TRY IT -
Shown below are entries with pictures; the line with "- In this game, players" through the line with "- By creating" is the span to retype exactly, and the pictures stay out.

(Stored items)
"""

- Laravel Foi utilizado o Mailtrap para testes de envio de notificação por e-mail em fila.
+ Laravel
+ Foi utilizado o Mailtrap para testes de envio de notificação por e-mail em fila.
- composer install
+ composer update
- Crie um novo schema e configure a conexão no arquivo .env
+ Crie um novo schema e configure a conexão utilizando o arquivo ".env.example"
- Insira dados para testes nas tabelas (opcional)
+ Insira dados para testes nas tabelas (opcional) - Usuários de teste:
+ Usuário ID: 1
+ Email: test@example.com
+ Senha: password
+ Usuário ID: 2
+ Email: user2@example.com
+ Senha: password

"""
"""

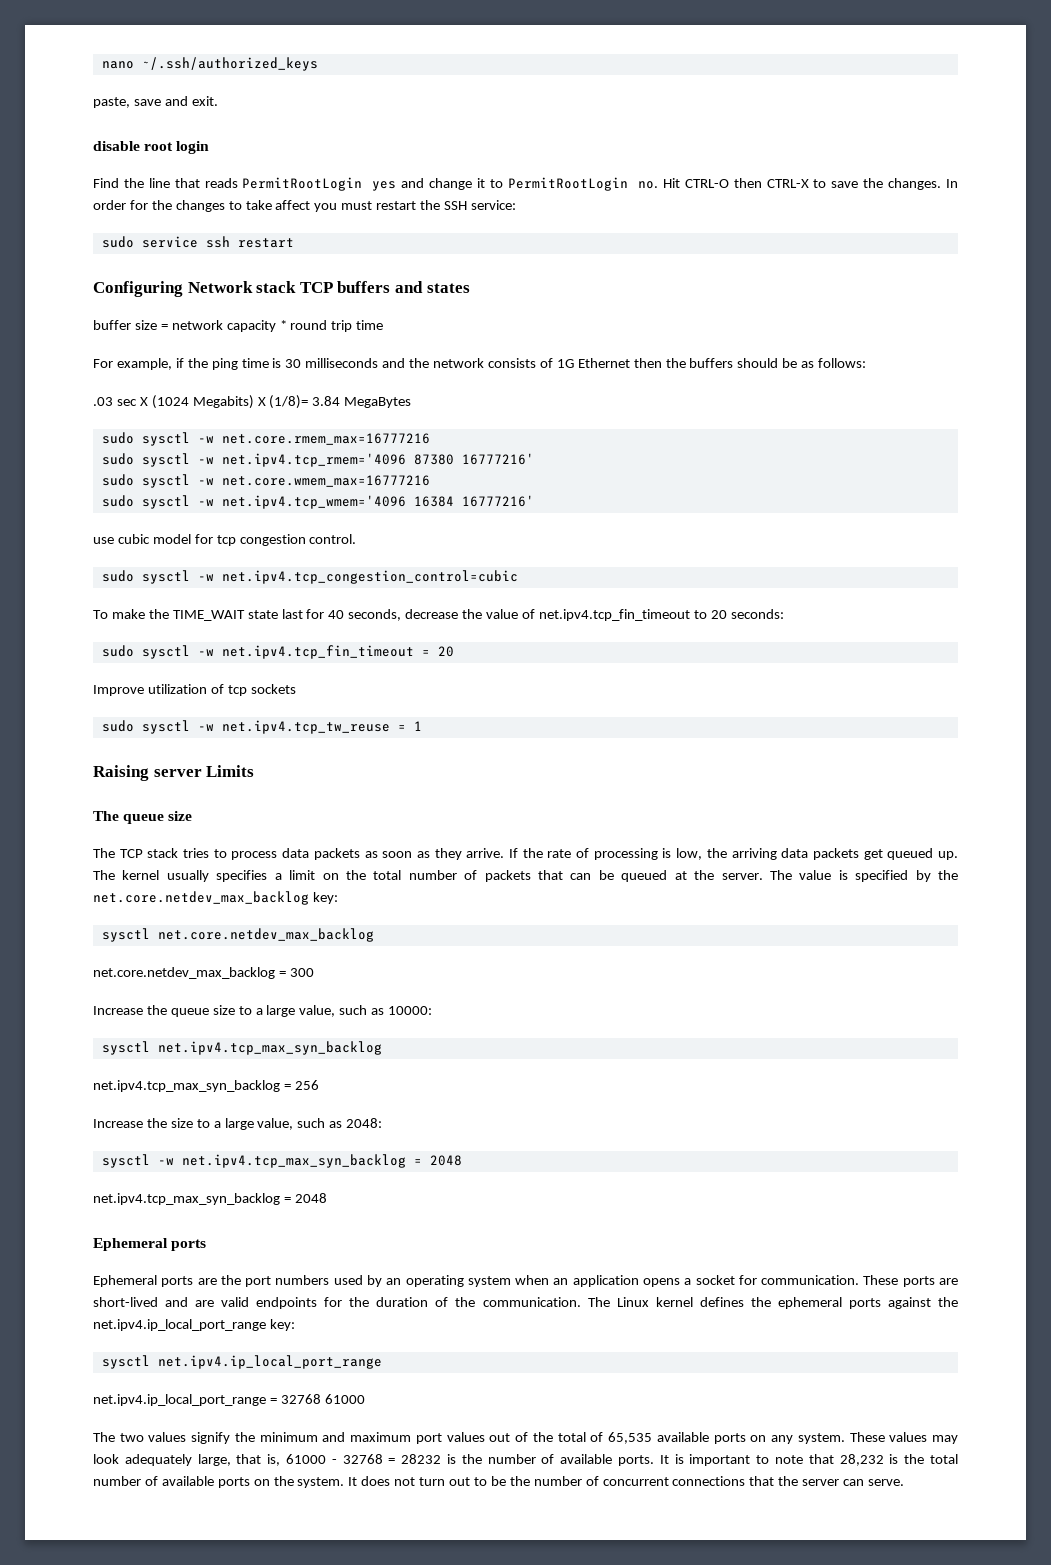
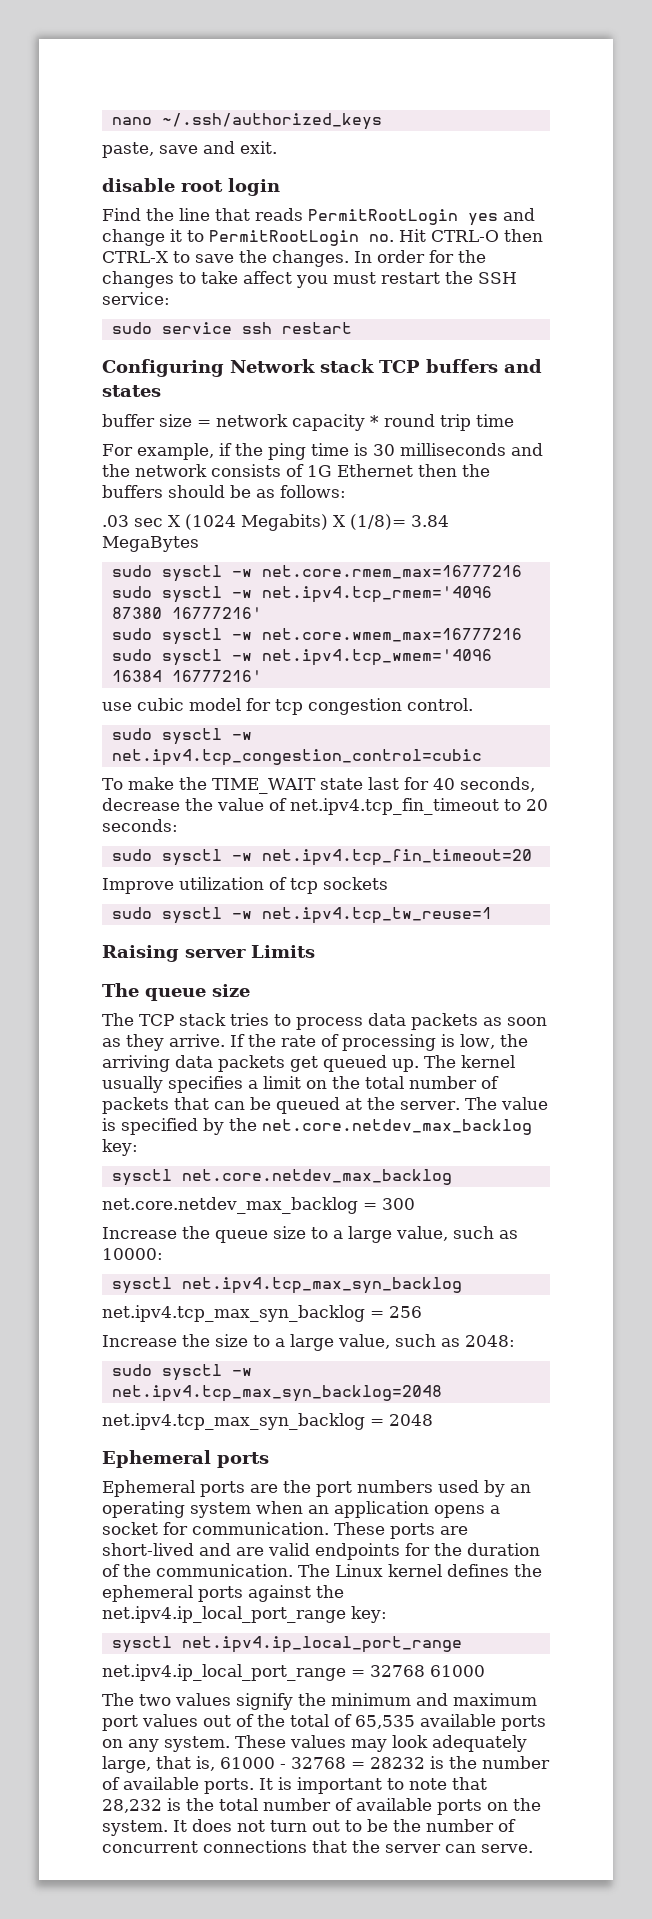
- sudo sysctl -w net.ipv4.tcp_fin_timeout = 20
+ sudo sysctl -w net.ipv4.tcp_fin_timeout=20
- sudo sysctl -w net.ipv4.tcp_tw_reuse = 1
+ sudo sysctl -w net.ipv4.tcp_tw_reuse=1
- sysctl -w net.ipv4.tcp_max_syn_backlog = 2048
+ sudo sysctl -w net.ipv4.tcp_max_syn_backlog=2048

"""
"""

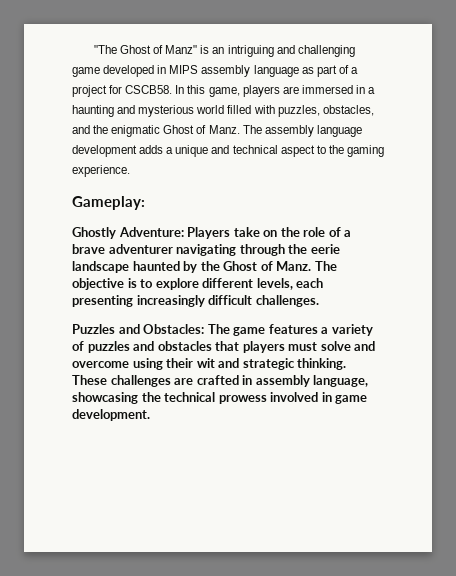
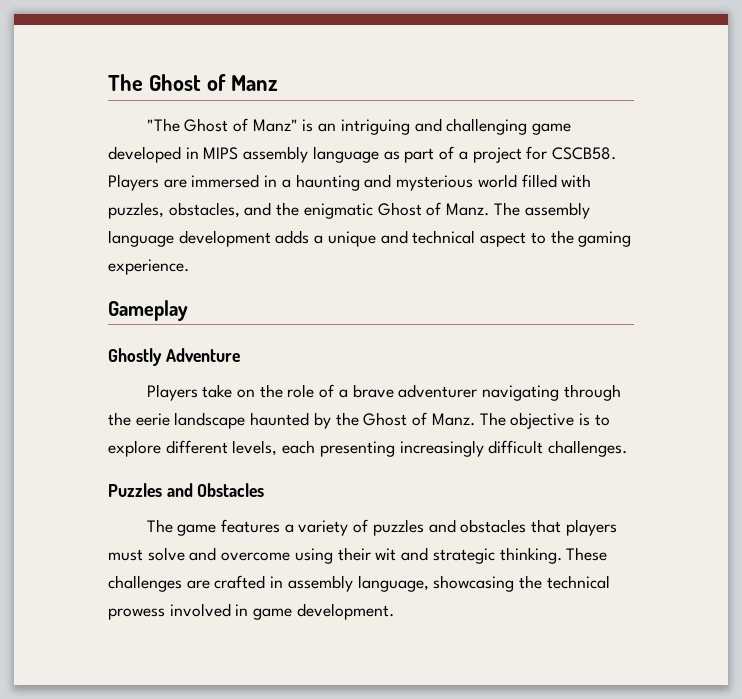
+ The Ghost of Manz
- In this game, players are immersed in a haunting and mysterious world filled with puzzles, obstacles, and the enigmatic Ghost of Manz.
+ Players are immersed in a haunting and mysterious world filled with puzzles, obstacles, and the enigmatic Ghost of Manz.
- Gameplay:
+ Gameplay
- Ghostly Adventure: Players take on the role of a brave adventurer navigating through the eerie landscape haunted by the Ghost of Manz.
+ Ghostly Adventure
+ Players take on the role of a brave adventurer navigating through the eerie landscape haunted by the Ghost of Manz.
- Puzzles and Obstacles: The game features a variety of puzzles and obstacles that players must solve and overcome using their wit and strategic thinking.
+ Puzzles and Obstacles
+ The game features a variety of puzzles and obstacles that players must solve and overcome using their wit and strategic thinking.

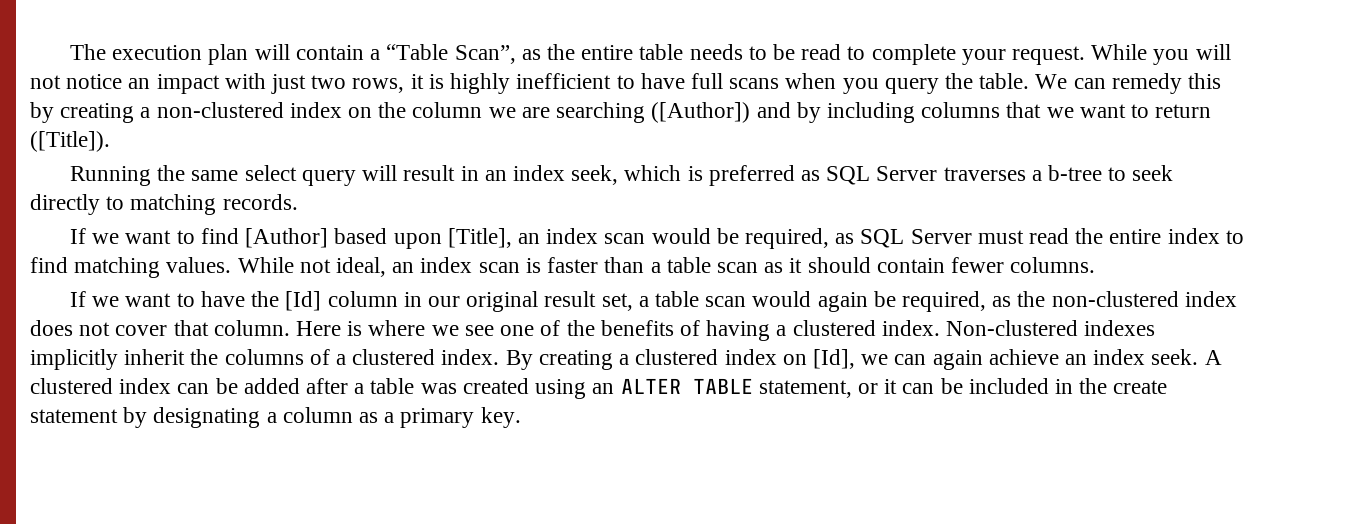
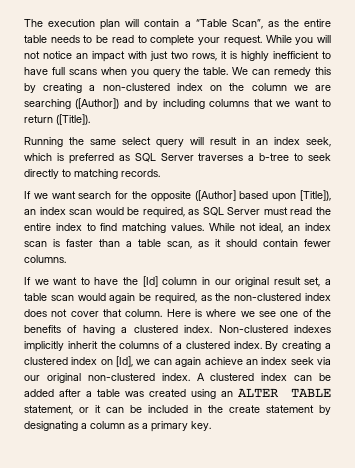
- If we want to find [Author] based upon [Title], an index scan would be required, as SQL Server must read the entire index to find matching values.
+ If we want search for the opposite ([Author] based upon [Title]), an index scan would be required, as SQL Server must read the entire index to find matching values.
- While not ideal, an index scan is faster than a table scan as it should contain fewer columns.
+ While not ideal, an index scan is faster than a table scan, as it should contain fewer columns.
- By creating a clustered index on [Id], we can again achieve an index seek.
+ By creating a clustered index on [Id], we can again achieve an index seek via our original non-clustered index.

"""

RESPONSE BOX -
- In this game, players are immersed in a haunting and mysterious world filled with puzzles, obstacles, and the enigmatic Ghost of Manz.
+ Players are immersed in a haunting and mysterious world filled with puzzles, obstacles, and the enigmatic Ghost of Manz.
- Gameplay:
+ Gameplay
- Ghostly Adventure: Players take on the role of a brave adventurer navigating through the eerie landscape haunted by the Ghost of Manz.
+ Ghostly Adventure
+ Players take on the role of a brave adventurer navigating through the eerie landscape haunted by the Ghost of Manz.
- Puzzles and Obstacles: The game features a variety of puzzles and obstacles that players must solve and overcome using their wit and strategic thinking.
+ Puzzles and Obstacles
+ The game features a variety of puzzles and obstacles that players must solve and overcome using their wit and strategic thinking.

- If we want to find [Author] based upon [Title], an index scan would be required, as SQL Server must read the entire index to find matching values.
+ If we want search for the opposite ([Author] based upon [Title]), an index scan would be required, as SQL Server must read the entire index to find matching values.
- While not ideal, an index scan is faster than a table scan as it should contain fewer columns.
+ While not ideal, an index scan is faster than a table scan, as it should contain fewer columns.
- By creating a clustered index on [Id], we can again achieve an index seek.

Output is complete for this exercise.